WHAT THE TASK ASKS: Reproduce, from the lines below, exactly the stretch that begins at the line containing "reference: HY-9134 -> HY-9184" and ends at the line containing "DESOD.SPARTAN AIR ESSENCE", both included.

SOURCE DATA:
• • • •
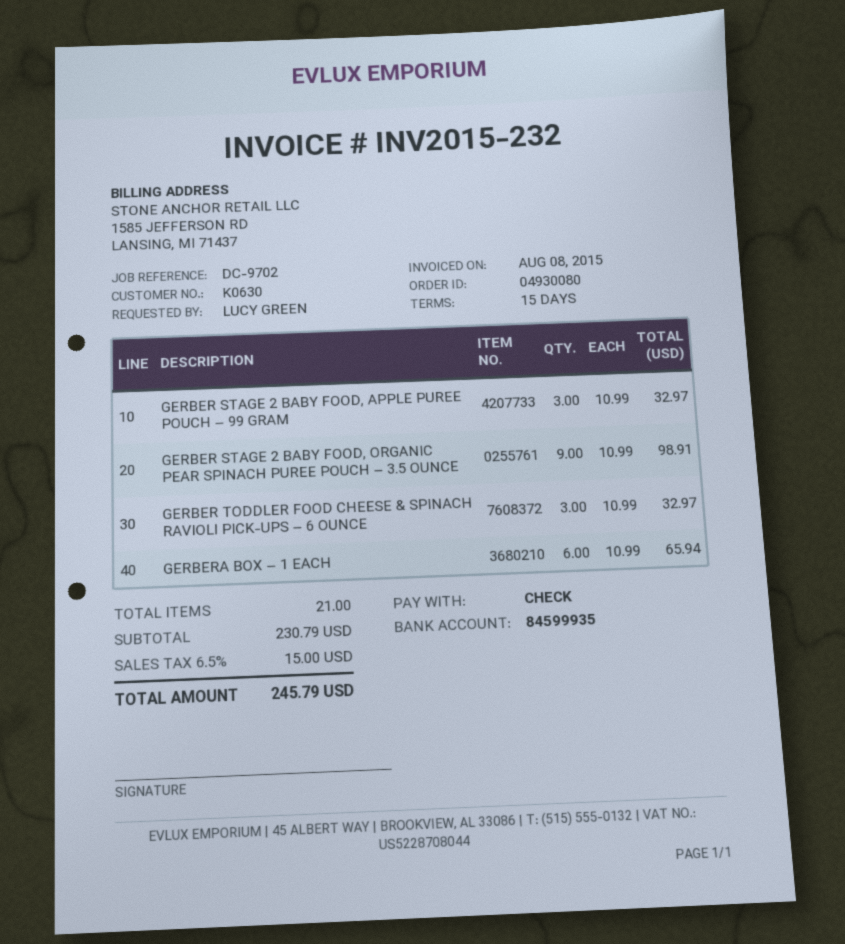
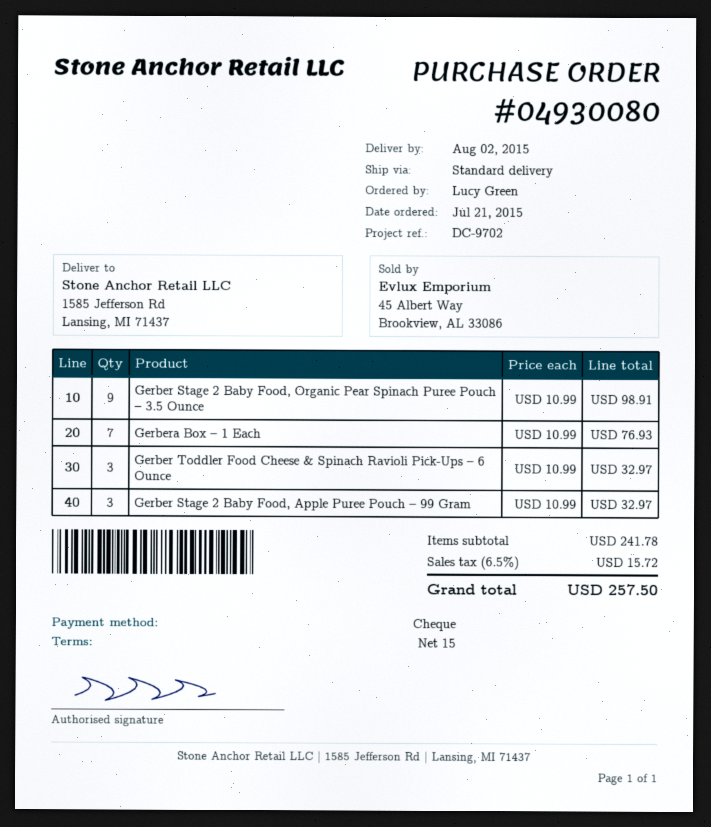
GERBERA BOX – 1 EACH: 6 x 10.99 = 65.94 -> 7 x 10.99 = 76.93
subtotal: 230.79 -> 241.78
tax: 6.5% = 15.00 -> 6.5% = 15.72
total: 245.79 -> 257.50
• • • •
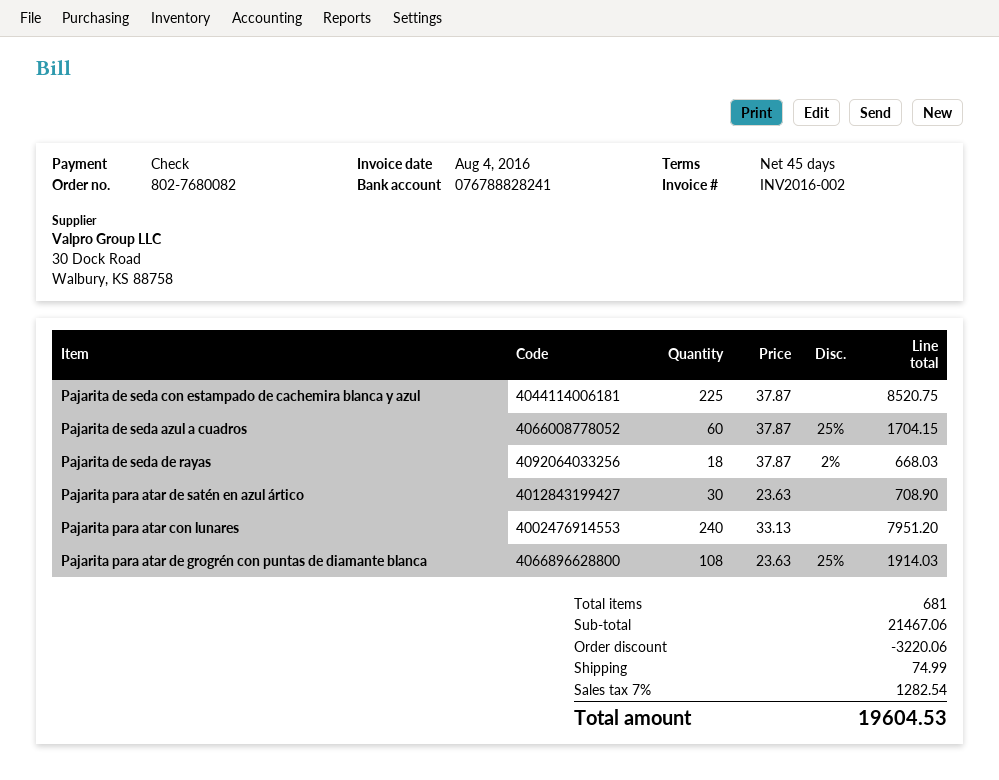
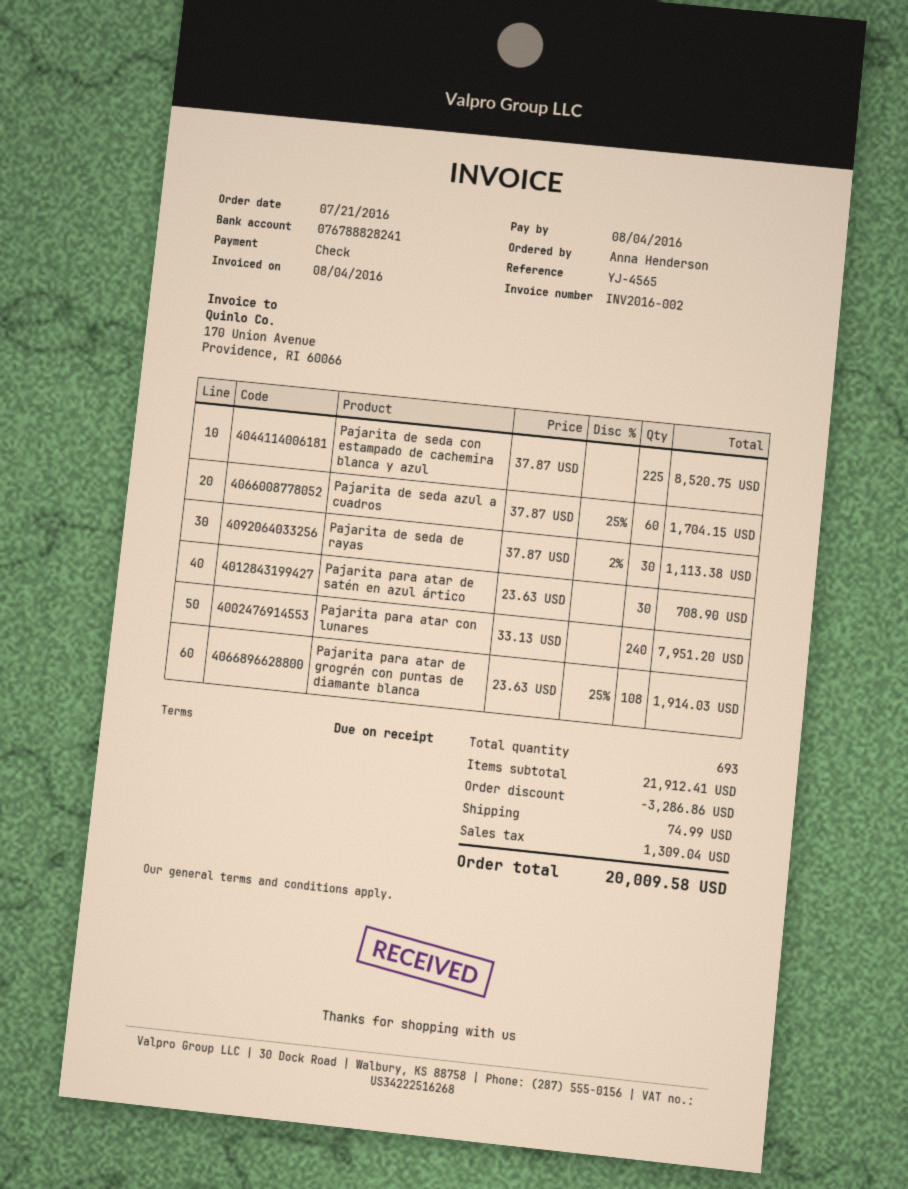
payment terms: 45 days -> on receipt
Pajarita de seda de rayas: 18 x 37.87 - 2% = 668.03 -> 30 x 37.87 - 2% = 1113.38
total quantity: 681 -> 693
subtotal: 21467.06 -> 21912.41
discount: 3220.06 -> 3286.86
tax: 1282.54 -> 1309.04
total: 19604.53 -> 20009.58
• • • •
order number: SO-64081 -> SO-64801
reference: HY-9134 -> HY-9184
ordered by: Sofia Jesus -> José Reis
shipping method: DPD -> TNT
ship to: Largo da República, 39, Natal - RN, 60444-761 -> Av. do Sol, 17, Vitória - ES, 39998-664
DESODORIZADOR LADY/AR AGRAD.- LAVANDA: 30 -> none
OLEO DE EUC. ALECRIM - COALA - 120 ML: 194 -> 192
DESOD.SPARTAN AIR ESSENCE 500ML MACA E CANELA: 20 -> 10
• • • •
ANSWER SPACE:
reference: HY-9134 -> HY-9184
ordered by: Sofia Jesus -> José Reis
shipping method: DPD -> TNT
ship to: Largo da República, 39, Natal - RN, 60444-761 -> Av. do Sol, 17, Vitória - ES, 39998-664
DESODORIZADOR LADY/AR AGRAD.- LAVANDA: 30 -> none
OLEO DE EUC. ALECRIM - COALA - 120 ML: 194 -> 192
DESOD.SPARTAN AIR ESSENCE 500ML MACA E CANELA: 20 -> 10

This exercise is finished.